# Dobrze malutka



## Cynthia F

Can anyone help please?

Context: 
SMS message arranging a date on Saturday night. 

I said 

Wielki - około 8.30-9pm 
(great come round between 8.30-9pm)

and got the reply:

"Dobrze malutka" - which I translated back as "well tiny"....

Does it mean something else? Or can anyone shed any light on this please? 

Perhaps it was a joke with him thinking I only wanted to see him for 30 minutes?!


----------



## robin74

"OK, baby"


----------



## Greg from Poland

'All right, sweetie*'

* You can replace _sweetie _with any other diminutive name.

PS _Wielki _is an adjective, and means, literally, 'very large'. What you probably wanted to say is _świetnie_.


----------



## Cynthia F

Wow, really?! I'm really not getting the hang of Polish am I?!!? 

Thanks for all your replies!

And thank you Greg from Poland for the "great" term!


----------



## Cynthia F

Can you tell me how I would say the same back to him?
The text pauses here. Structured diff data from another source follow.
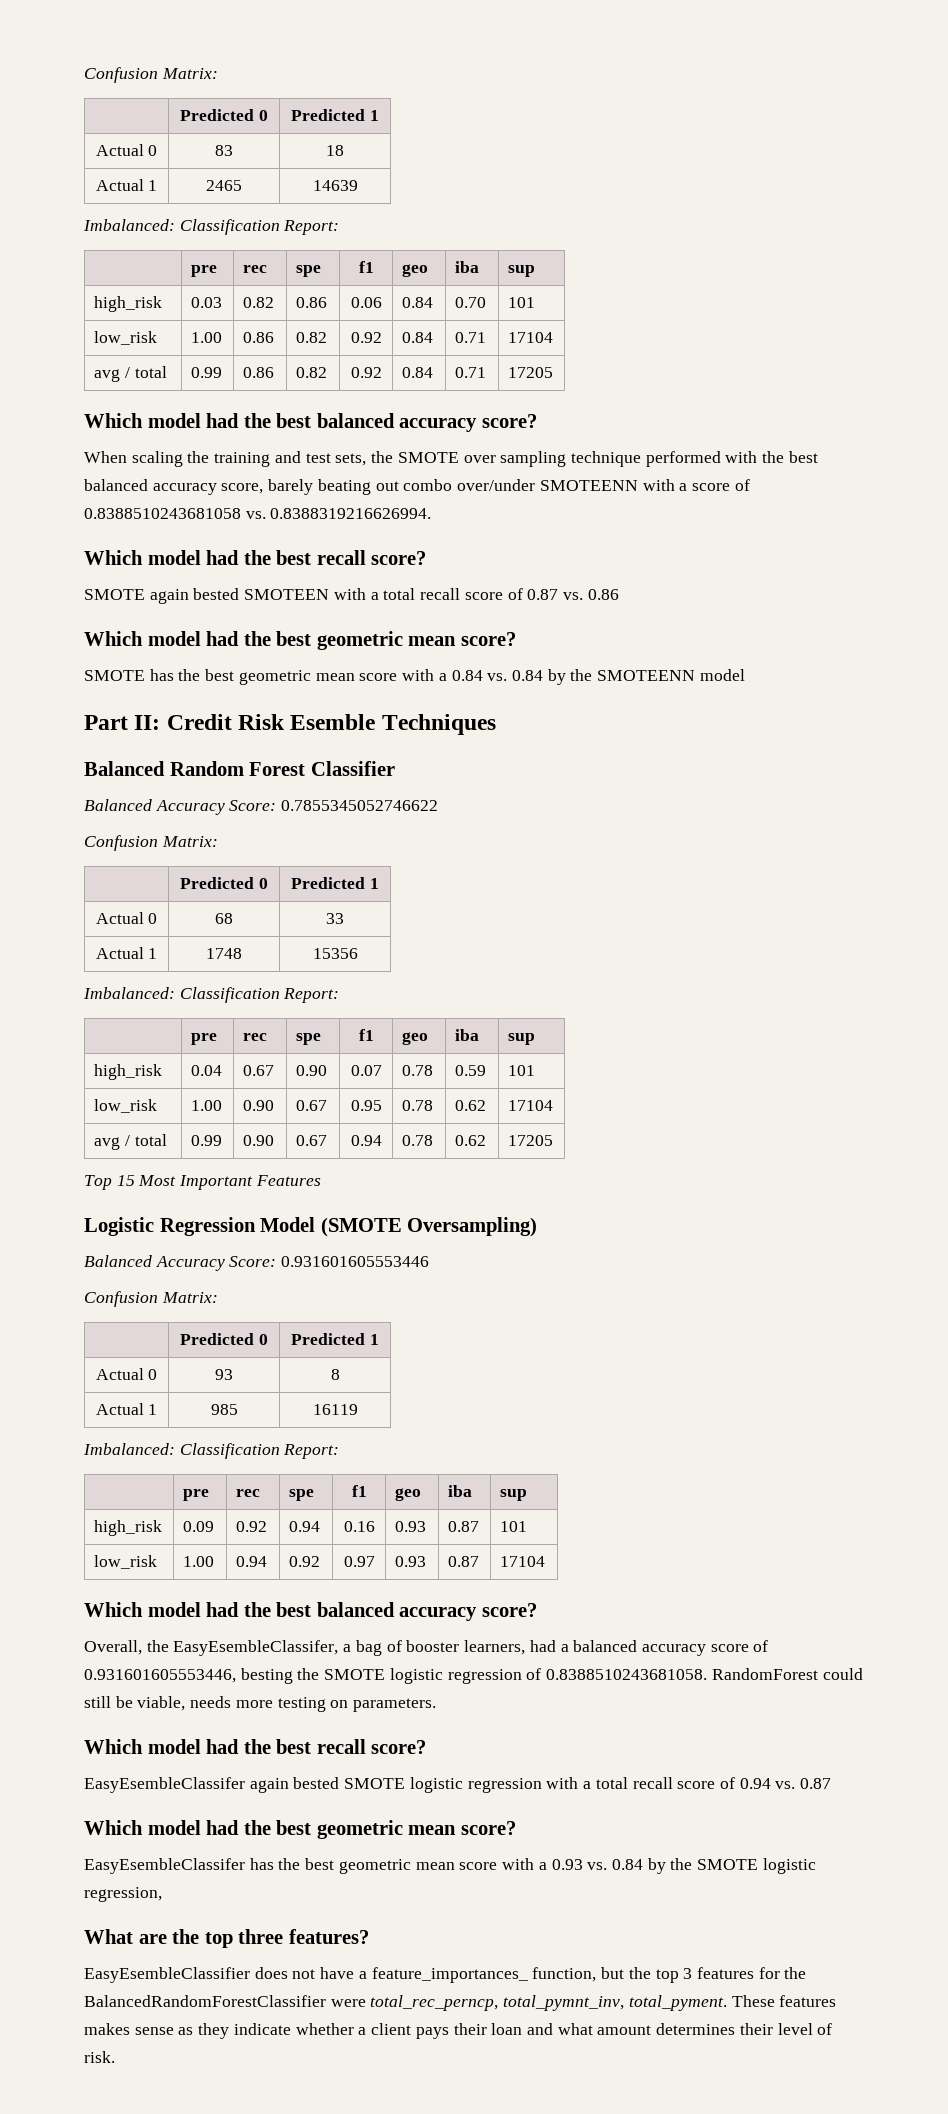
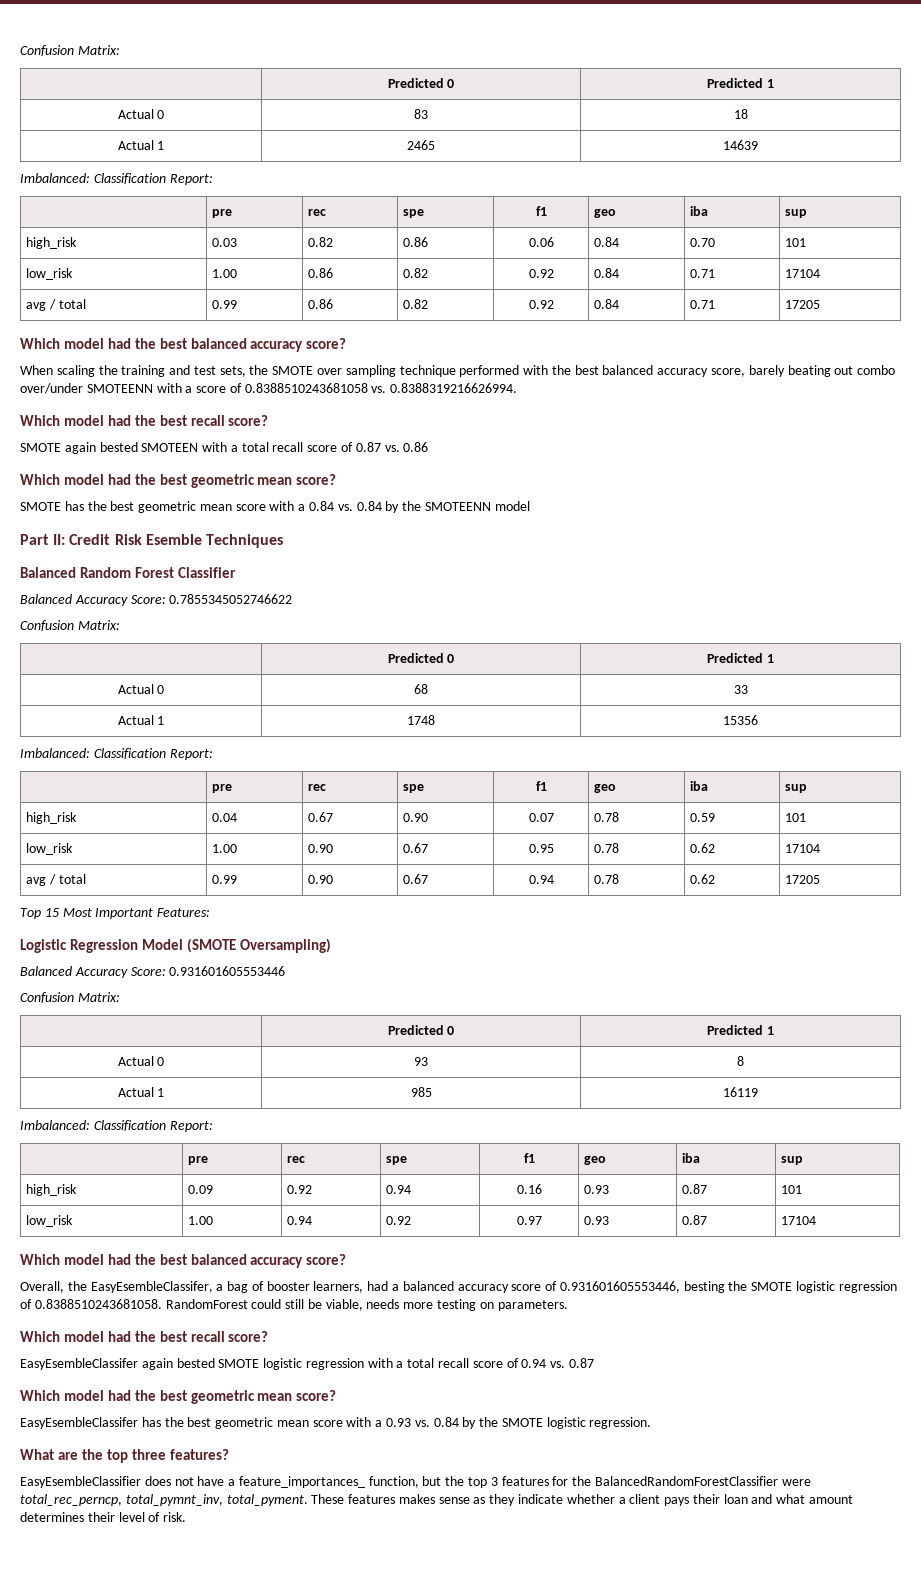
[255,1175,321,1186] Features -> [157,908,211,917] Features:
[84,1887,162,1902] regression, -> [589,1417,652,1429] regression.

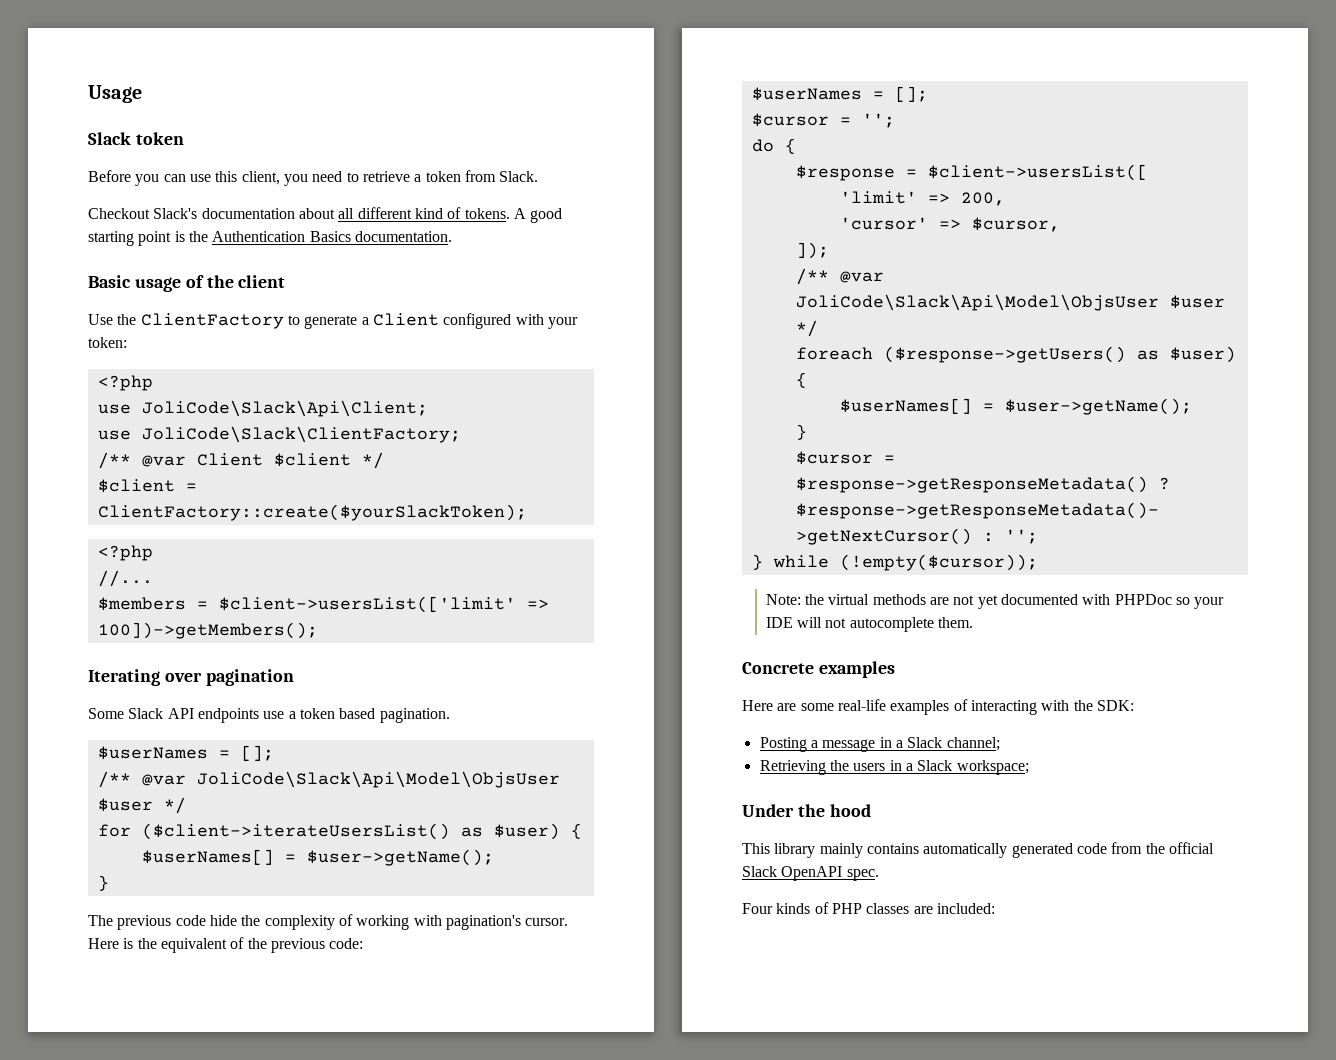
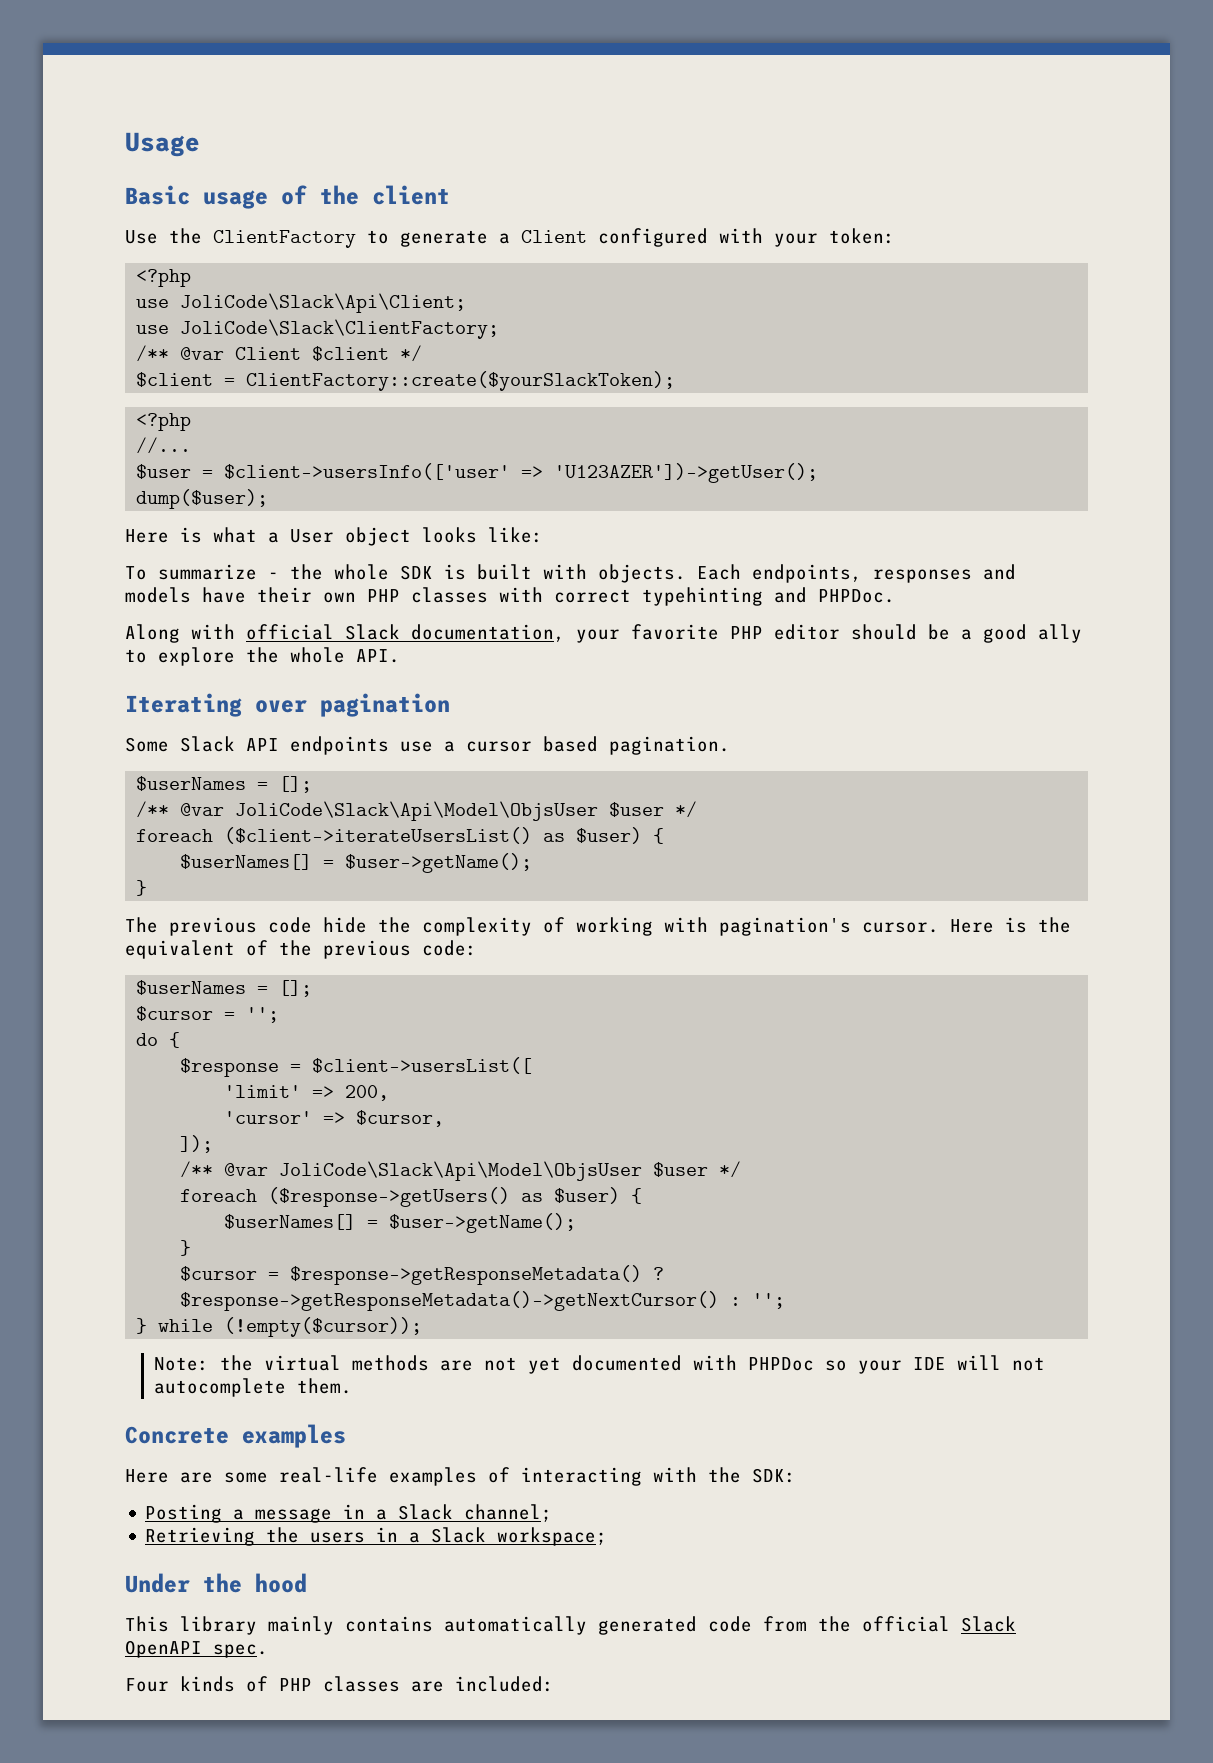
[88,132,184,145] [88,170,539,186] [88,207,563,223] [88,231,452,246] // Slack token // Before you can use this client, you need to retrieve a token from Slack. // Checkout Slack's documentation about all different kind of tokens. A good starting point is the Authentication Basics documentation. -> (200, 144) none
[97,596,549,613] [97,622,318,639] $members = $client->usersList(['limit' => 100])->getMembers(); -> [136,463,819,483] [136,489,269,509] [125,527,543,546] [125,564,1016,583] [125,587,895,606] [125,624,1082,643] [125,647,400,666] $user = $client->usersInfo(['user' => 'U123AZER'])->getUser(); // dump($user); // Here is what a User object looks like: // To summarize - the whole SDK is built with objects. Each endpoints, responses and models have their own PHP classes with correct typehinting and PHPDoc. // Along with official Slack documentation, your favorite PHP editor should be a good ally to explore the whole API.
[299,708,335,719] token -> [466,741,532,752] cursor
[97,824,131,837] for -> [136,829,214,842] foreach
Is it the same or would the ending be different?

Thanks!


----------



## Greg from Poland

Dobrze, malutki.

It carries a tad of feminine meaning, though,


----------



## Cynthia F

Thanks Greg.
What would be good to use for a man then, along the same sort of lines?


----------



## Greg from Poland

I didn't say it wouldn't be good for a man ;-)

It seems perfectly fine to me, but I know from my own experience that some men would feel less _macho _if they were to be called this way. 

In general, though, I think it's all right.


----------



## Cynthia F

Thanks Greg!
I'll try it next time, now that I understand what it means.

Oh dear, well wouldn't want to offend him, but I think he'll cope!!


----------